- [YOUR GOAL] In the material below, find the line containing "- How to Raise" and the line containing "Loss Statement Quickly", then reproduce exactly both of them and every line between, and nothing else.
PROVIDED ENTRIES below:
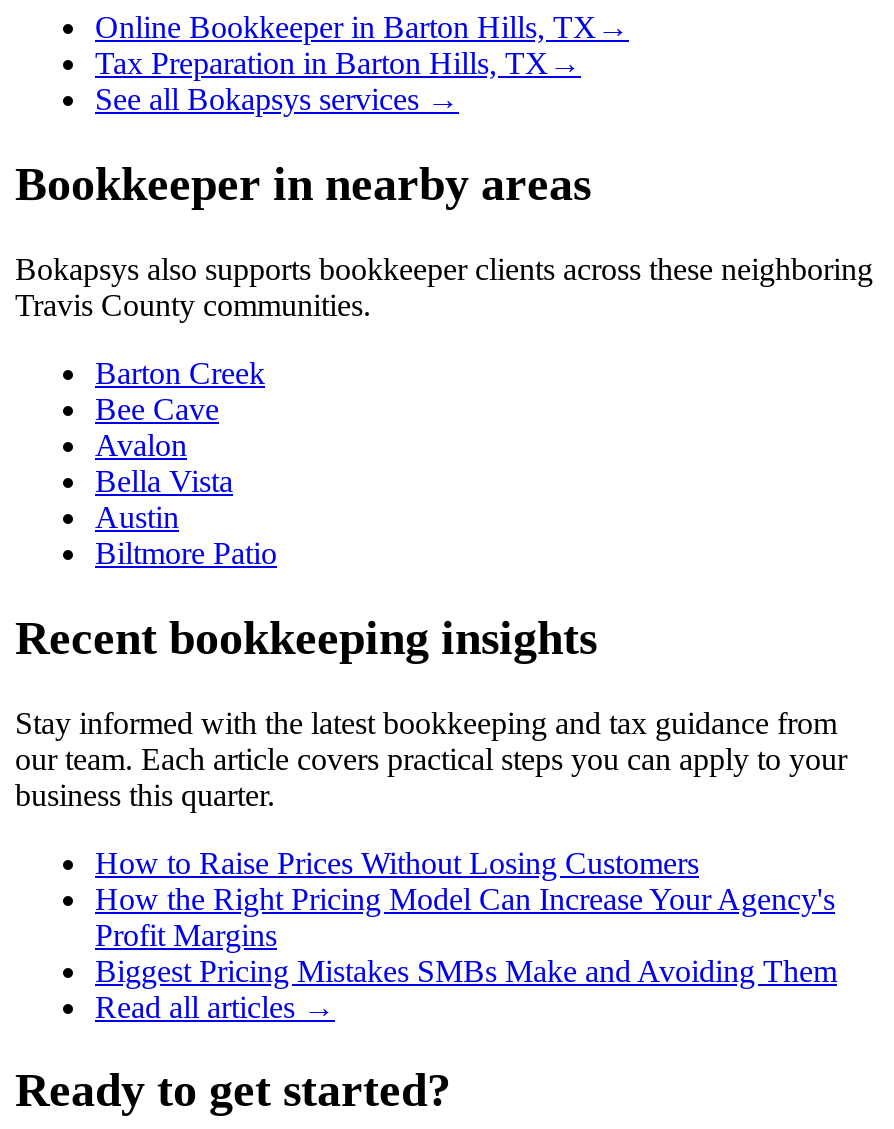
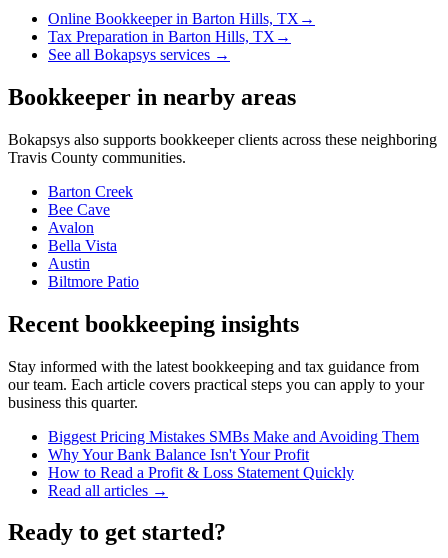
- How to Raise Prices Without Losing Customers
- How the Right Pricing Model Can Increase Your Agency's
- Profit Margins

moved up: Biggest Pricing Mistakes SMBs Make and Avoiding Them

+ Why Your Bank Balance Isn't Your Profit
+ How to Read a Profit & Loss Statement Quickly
End of PROVIDED ENTRIES.
PROVIDED ENTRIES below:
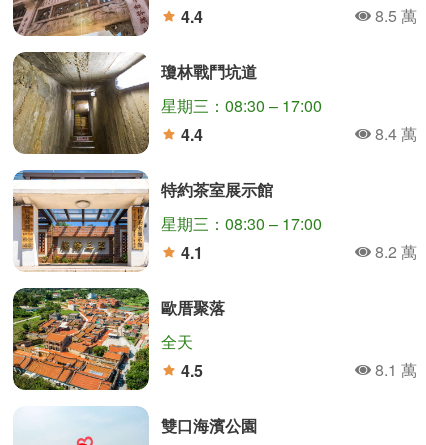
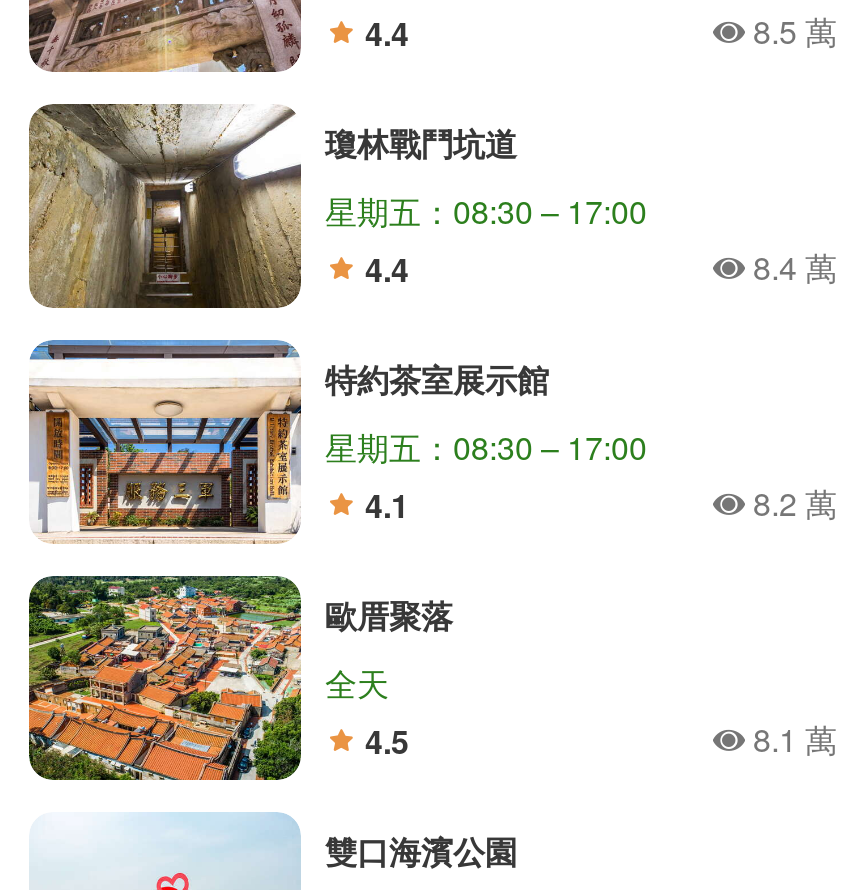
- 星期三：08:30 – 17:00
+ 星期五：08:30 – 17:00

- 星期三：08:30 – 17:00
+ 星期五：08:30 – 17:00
End of PROVIDED ENTRIES.
- [WRITTEN SOLUTION]
- How to Raise Prices Without Losing Customers
- How the Right Pricing Model Can Increase Your Agency's
- Profit Margins

moved up: Biggest Pricing Mistakes SMBs Make and Avoiding Them

+ Why Your Bank Balance Isn't Your Profit
+ How to Read a Profit & Loss Statement Quickly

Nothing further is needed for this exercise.